Sound designer Aaron Guice captures J.Lo
October 17, 2011

Sound designer Aaron Guice captures J.Lo

LOS ANGELES — Sound designer Aaron Guice recently collaborated with director Paul Hunter, on a new Fiat 500 Cabrio campaign featuring Jennifer Lopez. Guice used a Sound Devices 702 Portable Digital Sound Recorder to capture sound, be it from the backseat of the Fiat 500 Cabrio or amidst a screaming crowd of people.

“I was asked to do a lot of on-set, live recordings," says Guice. 

The production of Lopez's five-and-a-half-minute Papi music video and the :30 Fiat 500 Cabrio commercial were integrated, requiring a four-day shoot in downtown Los Angeles. 
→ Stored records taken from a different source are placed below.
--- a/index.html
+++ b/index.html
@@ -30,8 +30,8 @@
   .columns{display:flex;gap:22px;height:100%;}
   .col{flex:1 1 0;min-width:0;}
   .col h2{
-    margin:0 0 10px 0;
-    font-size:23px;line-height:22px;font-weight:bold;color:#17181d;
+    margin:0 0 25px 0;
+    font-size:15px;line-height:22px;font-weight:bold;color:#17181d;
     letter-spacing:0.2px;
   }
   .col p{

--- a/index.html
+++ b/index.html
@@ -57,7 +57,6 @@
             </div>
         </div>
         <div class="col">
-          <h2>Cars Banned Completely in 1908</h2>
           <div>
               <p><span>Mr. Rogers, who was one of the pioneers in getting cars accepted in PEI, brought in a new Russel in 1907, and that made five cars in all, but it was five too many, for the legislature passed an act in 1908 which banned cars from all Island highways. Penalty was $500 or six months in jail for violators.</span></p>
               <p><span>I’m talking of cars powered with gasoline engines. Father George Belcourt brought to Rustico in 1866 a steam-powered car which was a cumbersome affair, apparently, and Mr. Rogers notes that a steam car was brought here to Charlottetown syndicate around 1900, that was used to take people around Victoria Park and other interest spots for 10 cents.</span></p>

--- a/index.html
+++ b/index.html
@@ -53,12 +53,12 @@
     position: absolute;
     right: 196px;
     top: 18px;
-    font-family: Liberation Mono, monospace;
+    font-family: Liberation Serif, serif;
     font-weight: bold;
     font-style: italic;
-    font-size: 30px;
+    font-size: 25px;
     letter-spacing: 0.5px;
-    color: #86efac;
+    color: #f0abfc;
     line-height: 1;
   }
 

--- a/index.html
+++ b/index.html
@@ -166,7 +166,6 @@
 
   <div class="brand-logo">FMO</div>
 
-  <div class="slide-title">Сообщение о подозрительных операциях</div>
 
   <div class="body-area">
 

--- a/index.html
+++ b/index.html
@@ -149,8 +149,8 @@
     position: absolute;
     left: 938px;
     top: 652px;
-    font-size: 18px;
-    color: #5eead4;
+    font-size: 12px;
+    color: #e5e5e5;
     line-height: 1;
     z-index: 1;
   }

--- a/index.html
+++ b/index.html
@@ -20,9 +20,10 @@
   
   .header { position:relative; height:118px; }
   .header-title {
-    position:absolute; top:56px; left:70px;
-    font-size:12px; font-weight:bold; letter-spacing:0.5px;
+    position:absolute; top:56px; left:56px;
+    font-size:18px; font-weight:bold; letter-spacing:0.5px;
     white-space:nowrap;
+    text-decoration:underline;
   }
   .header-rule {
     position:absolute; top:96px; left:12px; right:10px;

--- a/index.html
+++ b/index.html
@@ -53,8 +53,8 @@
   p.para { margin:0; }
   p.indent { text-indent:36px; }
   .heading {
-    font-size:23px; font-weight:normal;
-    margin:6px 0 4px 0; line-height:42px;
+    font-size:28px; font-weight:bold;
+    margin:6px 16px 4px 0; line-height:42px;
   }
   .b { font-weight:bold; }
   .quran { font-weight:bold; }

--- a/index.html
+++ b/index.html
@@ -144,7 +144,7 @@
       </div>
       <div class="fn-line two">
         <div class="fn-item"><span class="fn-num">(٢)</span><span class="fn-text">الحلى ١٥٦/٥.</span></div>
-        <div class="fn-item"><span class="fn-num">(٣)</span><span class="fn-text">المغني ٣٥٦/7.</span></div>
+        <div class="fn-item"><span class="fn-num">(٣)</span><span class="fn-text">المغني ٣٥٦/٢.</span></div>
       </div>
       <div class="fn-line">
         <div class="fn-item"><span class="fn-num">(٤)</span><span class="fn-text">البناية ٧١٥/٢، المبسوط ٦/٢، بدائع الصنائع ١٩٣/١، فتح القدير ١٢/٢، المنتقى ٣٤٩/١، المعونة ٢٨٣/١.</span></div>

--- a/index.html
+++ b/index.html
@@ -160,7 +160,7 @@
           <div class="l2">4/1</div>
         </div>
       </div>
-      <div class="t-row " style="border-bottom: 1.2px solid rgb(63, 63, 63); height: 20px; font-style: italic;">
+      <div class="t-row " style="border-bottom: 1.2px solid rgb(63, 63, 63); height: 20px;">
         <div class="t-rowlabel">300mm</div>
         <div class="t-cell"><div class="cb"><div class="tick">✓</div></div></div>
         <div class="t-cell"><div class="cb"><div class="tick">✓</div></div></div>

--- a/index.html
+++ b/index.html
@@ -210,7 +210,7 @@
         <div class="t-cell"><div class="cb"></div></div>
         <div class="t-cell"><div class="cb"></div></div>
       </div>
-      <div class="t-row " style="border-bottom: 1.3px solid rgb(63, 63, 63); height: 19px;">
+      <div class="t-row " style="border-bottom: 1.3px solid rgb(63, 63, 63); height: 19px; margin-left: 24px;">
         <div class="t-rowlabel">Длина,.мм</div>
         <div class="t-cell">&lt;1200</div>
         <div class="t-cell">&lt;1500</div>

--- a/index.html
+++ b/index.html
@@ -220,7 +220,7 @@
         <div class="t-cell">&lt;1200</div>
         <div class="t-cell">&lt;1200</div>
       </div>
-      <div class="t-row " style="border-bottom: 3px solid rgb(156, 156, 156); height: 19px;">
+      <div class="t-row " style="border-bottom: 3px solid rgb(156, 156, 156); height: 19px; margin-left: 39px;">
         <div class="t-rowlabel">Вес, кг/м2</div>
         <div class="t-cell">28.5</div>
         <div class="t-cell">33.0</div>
"The action was happening all around, so therefore long wires were out of the question. If you set up from a camera perspective the sound would be of very little use in post," says Guice. "In order to get the sound I was looking for, I had to hide and integrate myself among the chaos with the 702 to give it the right feel." 

In addition to the 702 recorder, Guice kept his rig at a minimum, only including the essentials for maximum mobility such as a boom microphone on a pistol grip with a short-coiled XLR cable, a lavalier and a pair of headphones. 
  
The two-channel Sound Devices 702 is a compact file-based digital audio recorder that records and plays back audio to and from removable CompactFlash cards and/or external FireWire drives. It writes and reads uncompressed PCM audio at 16- or 24-bits with sampling rates between 32kHz and 192kHz.  
  
"It would have been impossible to realistically Foley more than 200 rioters, as they stomped and screamed through the streets of LA,” says Guice. “I had to be in the thick of it. There was one instance when I wanted to capture sound from the perspective of the interior of the car as individuals in the crowd jumped and tackled each other all around the vehicle. In order to do so, I wedged myself on the floor of the backseat. I was cramped, but the 702 rested on my side and the panel was available for gain control and playback during takes. The back-lit display, which is easily visible in extreme sunlight or dark situations, made it easy to see everything that was going on."